Sie waren schon einige Jahre unterwegs, als sie auf eine Bergkette stießen, die ihnen den Weg versperrte. Sie berichteten von Bergkristall, der in der Sonne an den Felswänden blitzte. Einen Weg über die Berge suchend, mussten sie aber bald unverrichteter Dinge zu ihrem Lager am Fuß der Berge zurückkehren. Nur durch Zufall fanden sie einen künstlich angelegten Weg, der über die Berge führte. Als sie diese überwunden hatten, blickten sie auf eine Ebene, in der sich zu ihrer Überraschung die Ruinen einer Stadt befanden. Misstrauisch schickten sie einen bewaffneten Trupp voraus, um die Stadt zu erkunden. Doch die Ruinen waren unbewohnt. Prächtige Bauten ragten vor ihren Augen auf. Säulenhallen, zweistöckige Gebäude, und die Statue eines Mannes, der nach Norden zeigte. In der Nähe der Stadt befand sich ein Palast, und einer der Expeditionsteilnehmer stolperte sogar über eine Goldmünze. Angeblich machte der Baustil der Stadt einen europäisch antiken Eindruck. Eingravierte Schriftzeichen sahen wie griechische oder phönizische Buchstaben aus, doch die Schriftzeichen waren nicht zu lesen. Die Expedition beschloss, besser ausgerüstet zu einem späteren Zeitpunkt wiederzukehren. Auf dem Weg flussabwärts stießen sie dann doch noch auf eine Silbermine, doch der Weg führte zu einem unpassierbaren Wasserfall und schließlich in sumpfiges Gelände. Sie verließen den Fluss und versuchten, auf einem anderen Weg in die Zivilisation zurückzukehren. Schließlich schickten sie einen Indianer mit einem Bericht voraus, eben dem Manuskript 512 – aber es ist nicht bekannt, ob die Expedition jemals wieder in die Zivilisation zurückgekehrt ist.

Anfang des 20. Jahrhunderts fand Percy Harrison Fawcett die Zeilen und beschloss, die verlorene Stadt zu suchen. Er nannte sie die Stadt „Z“, und im Laufe der Zeit wurde sie in seiner Vorstellung immer prächtiger. Fawcett war Landvermesser und hatte viel Erfahrung beim Organisieren und Durchführen von Expeditionen. Doch ihm war das Glück nicht hold. Vermutlich 1925 fand er im Dschungel den Tod. Unzählige Expeditionen folgten. Wer dem Geheimnis auf dem Grund gehen will, muss allerdings nicht mehr die Nationalbibliothek in Rio de Janeiro aufsuchen, eine englische Übersetzung findet sich auch im Internet. Das Originalmanuskript ist, soweit mir bekannt ist, normalen Besuchern nicht mehr zugänglich. Doch wo liegt die verlorene Stadt? Fawcett vermutete sie zwischen dem oberen Xingu und dem Tapajo-Fluss.

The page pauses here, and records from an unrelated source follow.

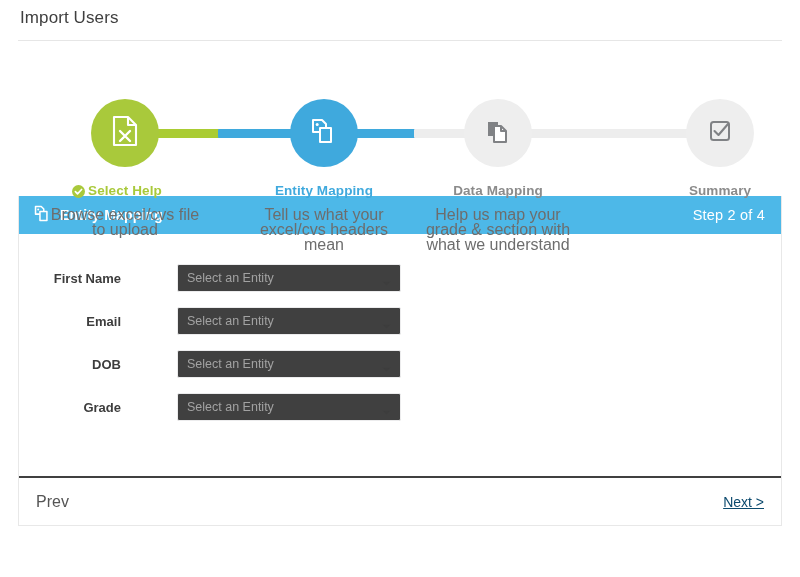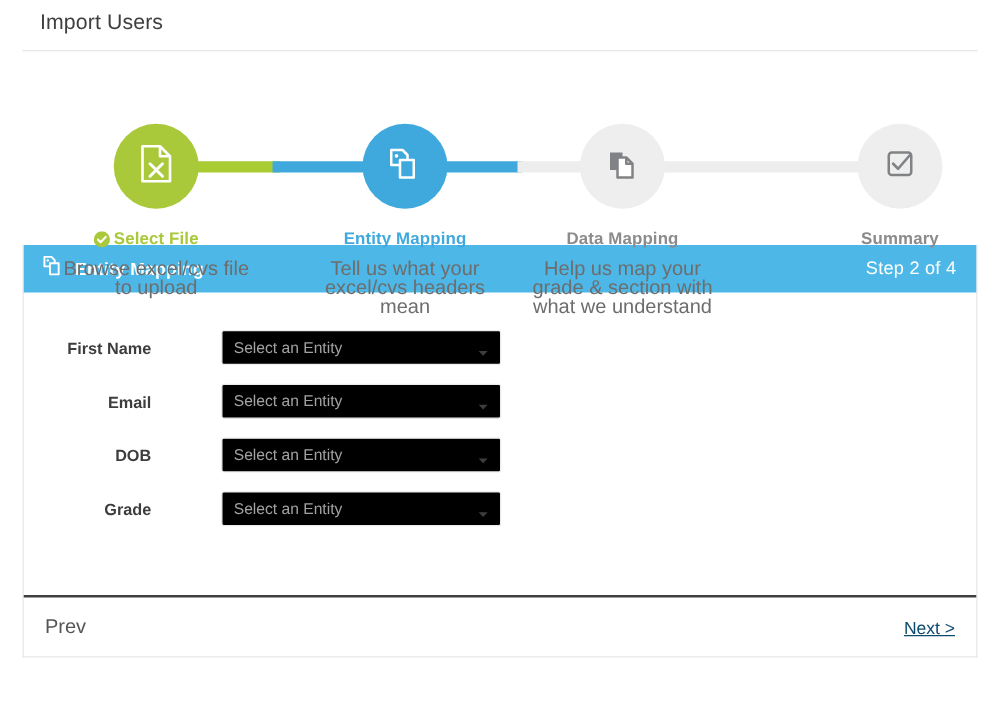--- a/index.html
+++ b/index.html
@@ -18,7 +18,7 @@
   
   .page-title-bar {
     height: 32px;
-    padding: 8px 0 0 32px;
+    padding: 8px 0 0 20px;
     box-sizing: border-box;
   }
   .page-title {

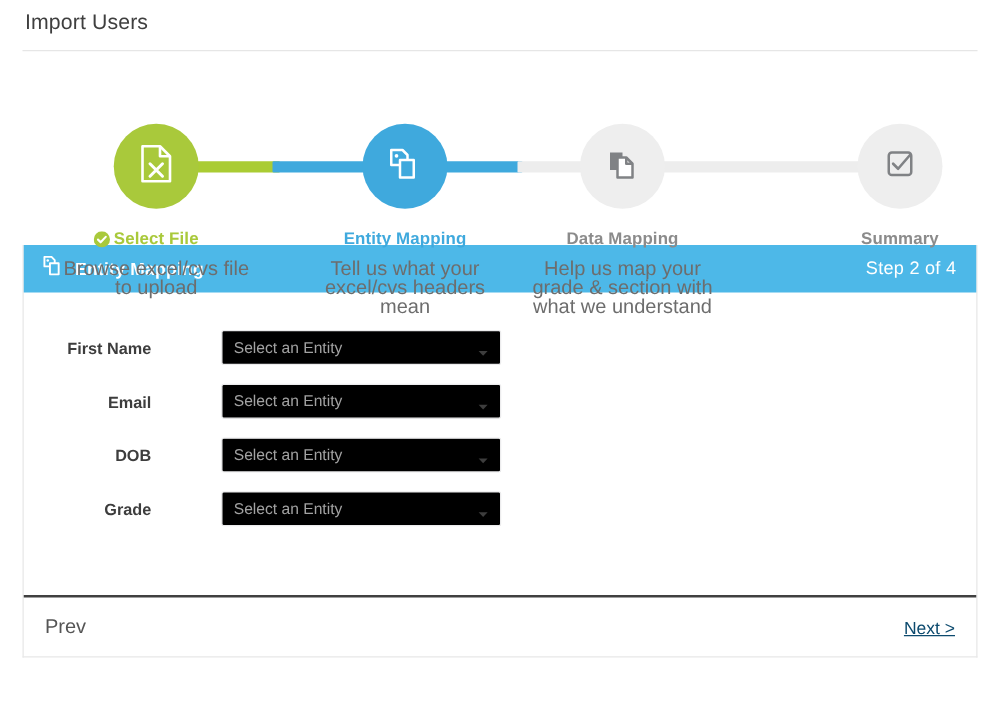--- a/index.html
+++ b/index.html
@@ -229,7 +229,7 @@
           <path d="M3.4 6.7 l2.1 2.1 l4.1 -4.3" fill="none" stroke="#ffffff" stroke-width="1.7" stroke-linecap="round" stroke-linejoin="round"></path>
         </svg>
       </span>
-      <span>Select File</span>
+      <span>Select Help</span>
     </div>
     <div class="step-desc">Browse excel/cvs file to upload</div>
   </div>

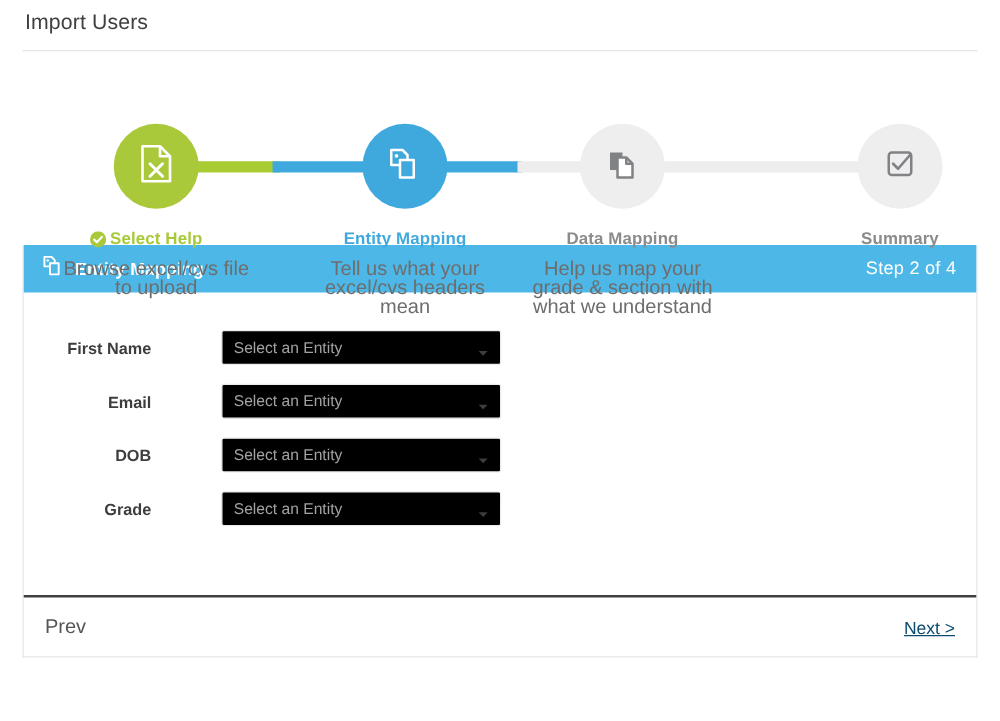--- a/index.html
+++ b/index.html
@@ -165,7 +165,7 @@
     align-items: center;
     padding: 0 9px;
     box-sizing: border-box;
-    background: #000000;
+    background: #404040;
   }
   .select-value {
     flex: 1;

Heutzutage hat man allerdings ganz andere Möglichkeiten zur Verfügung als damals Fawcett. Mithilfe einer Lasertechnik, die in Flugzeugen eingebaut ist, kann man rein theoretisch durch das Blätterdach des Dschungels blicken. Doch das erfordert einigen Aufwand. Es müsste sich erst jemand finden, der eine solche Expedition bezahlt. Bis dahin bleibt die Stadt verschollen. Auch muss in Erwägung gezogen werden, dass das Manuskript eine alte Fälschung ist, die nur die damaligen Legenden über reiche Städte im Amazonasdschungel wiedergibt. Doch der Text wird auch weiterhin die Menschen faszinieren – und nicht wenige werden dem Ruf des Dschungels folgen.

Indirekt sollte Fawcett sogar noch Recht behalten. Frühe spanische und portugiesische Expeditionen am Amazonas berichteten von einem dicht besiedelten Gebiet entlang des Flusses. Die Expeditionen wurden von diesen Indianern wiederholt angegriffen, sogar Frauen sollen unter den Kriegern gewesen sein, deshalb kam der Amazonas auch zu seinem Namen. In jüngerer Zeit stießen Archäologen immer wieder auf die Überreste einer hoch entwickelten Kultur, die allerdings keine Bauwerke in Stein, sondern vor allem Erdwerke hinterlassen hat. Bekannt wurde diese Kultur durch die sog. Terra Preta, ein anthropogenes Bodensubstrat, auf dem Pflanzen besonders gut wachsen. Wie die Indianer dieses Wunder auf dem mageren Amazonasboden vollbracht haben, ist noch weitgehend unbekannt. Wahrscheinlich spielen Holzkohle und Pflanzenabfälle eine Rolle. Durch die zunehmende Abholzung kommen immer mehr Überreste dieser Indianerkultur zum Vorschein. Wahrscheinlich wurde sie durch Krankheiten ausgelöscht, die die Portugiesen und Spanier eingeschleppt hatten. Spätere Expeditionen fanden jedenfalls entlang des Amazonas nur dichten Dschungel vor.